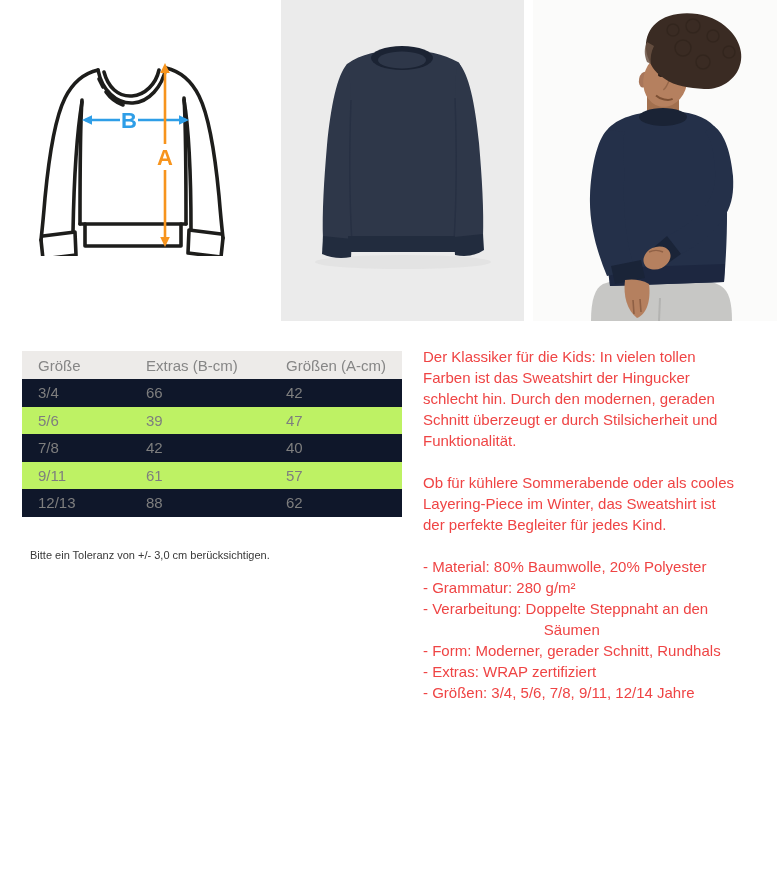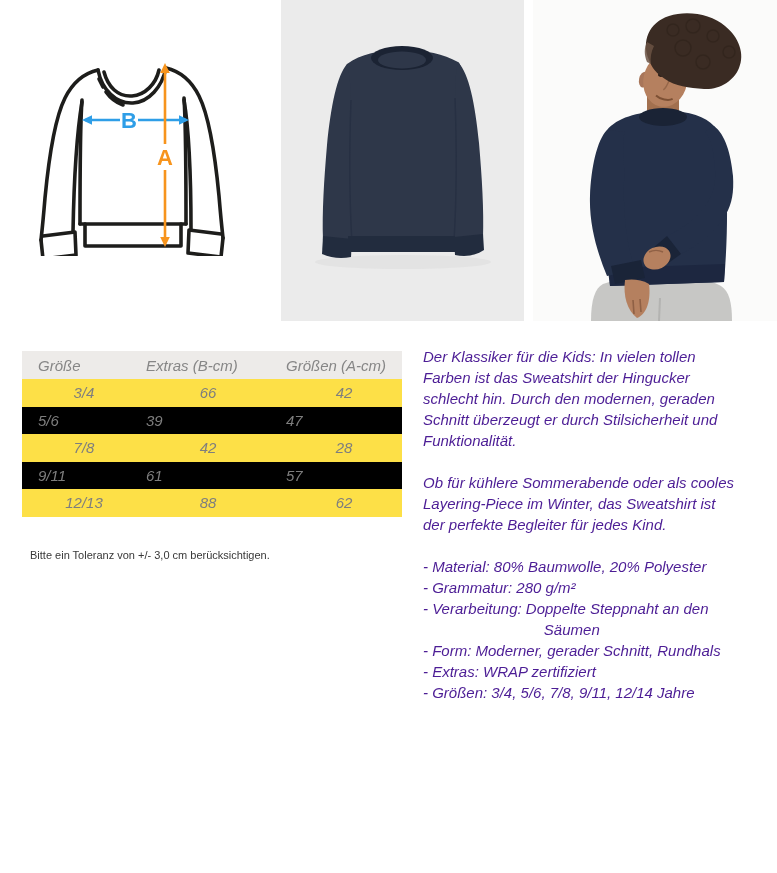--- a/index.html
+++ b/index.html
@@ -13,7 +13,7 @@
 
   
   .size-table{position:absolute;left:22px;top:351px;width:380px;border-collapse:collapse;
-              table-layout:fixed;font-size:15px;font-style:italic;}
+              table-layout:fixed;font-size:15px;}
   .size-table col.c1{width:108px}.size-table col.c2{width:140px}.size-table col.c3{width:132px}
   .size-table th{background:#edebe9;color:#868686;font-weight:normal;text-align:left;
                  height:28px;padding:0 0 0 16px;}

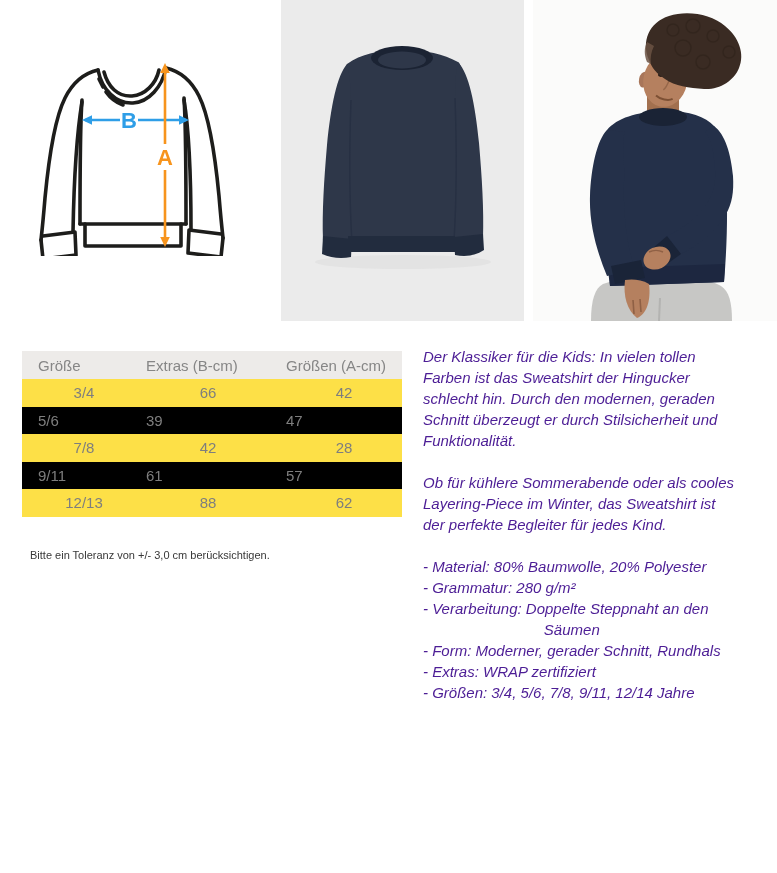--- a/index.html
+++ b/index.html
@@ -24,7 +24,7 @@
   .tolerance{position:absolute;left:30px;top:549px;font-size:11px;color:#383838;}
 
   .description{position:absolute;left:423px;top:346px;width:354px;font-size:15px;
-               line-height:21px;color:#4c1d95;white-space:pre-line;font-style:italic;}
+               line-height:21px;color:#ef4444;white-space:pre-line;}
 </style>
 </head>
 <body>

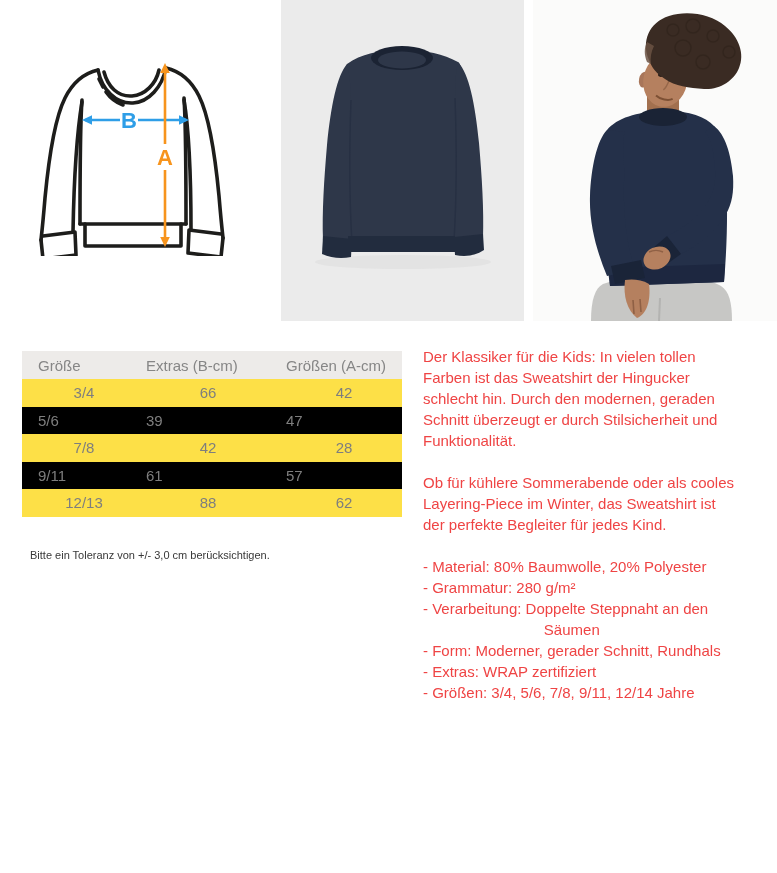--- a/index.html
+++ b/index.html
@@ -18,7 +18,7 @@
   .size-table th{background:#edebe9;color:#868686;font-weight:normal;text-align:left;
                  height:28px;padding:0 0 0 16px;}
   .size-table td{color:#7e7e7e;height:27.5px;padding:0 0 0 16px;}
-  .size-table tr.odd td{background:#fde047;text-align:center;}
+  .size-table tr.odd td{background:#0f172a;}
   .size-table tr.even td{background:#000000;}
 
   .tolerance{position:absolute;left:30px;top:549px;font-size:11px;color:#383838;}

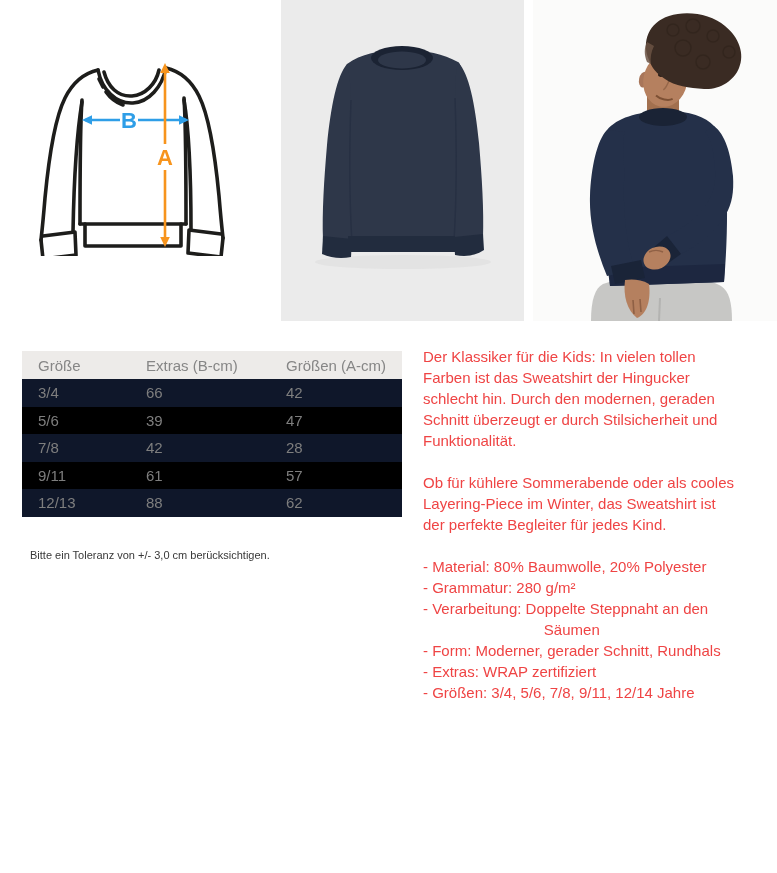--- a/index.html
+++ b/index.html
@@ -19,7 +19,7 @@
                  height:28px;padding:0 0 0 16px;}
   .size-table td{color:#7e7e7e;height:27.5px;padding:0 0 0 16px;}
   .size-table tr.odd td{background:#0f172a;}
-  .size-table tr.even td{background:#000000;}
+  .size-table tr.even td{background:#bef264;}
 
   .tolerance{position:absolute;left:30px;top:549px;font-size:11px;color:#383838;}
 

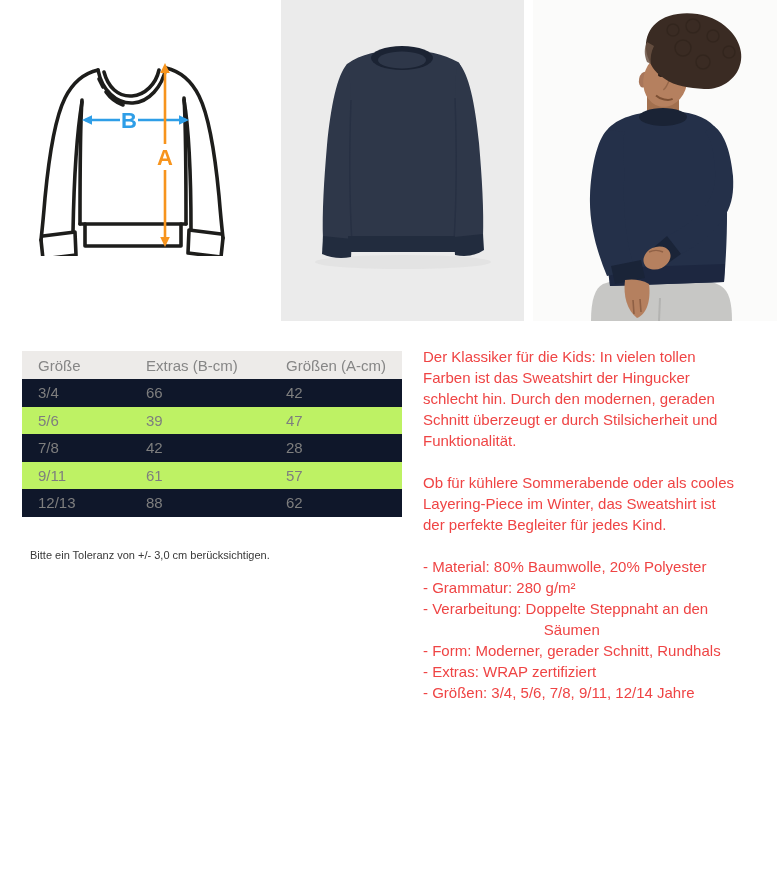--- a/index.html
+++ b/index.html
@@ -161,7 +161,7 @@
         <tr class="odd">
           <td>7/8</td>
           <td>42</td>
-          <td>28</td>
+          <td>40</td>
         </tr>
         <tr class="even">
           <td>9/11</td>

········

**Instructions to follow:**
Show all lines from the data above in which the word "even" appears.

**Written response:**
   .size-table tr.even td{background:#000000;}
-  .size-table tr.even td{background:#000000;}
+  .size-table tr.even td{background:#bef264;}
         <tr class="even">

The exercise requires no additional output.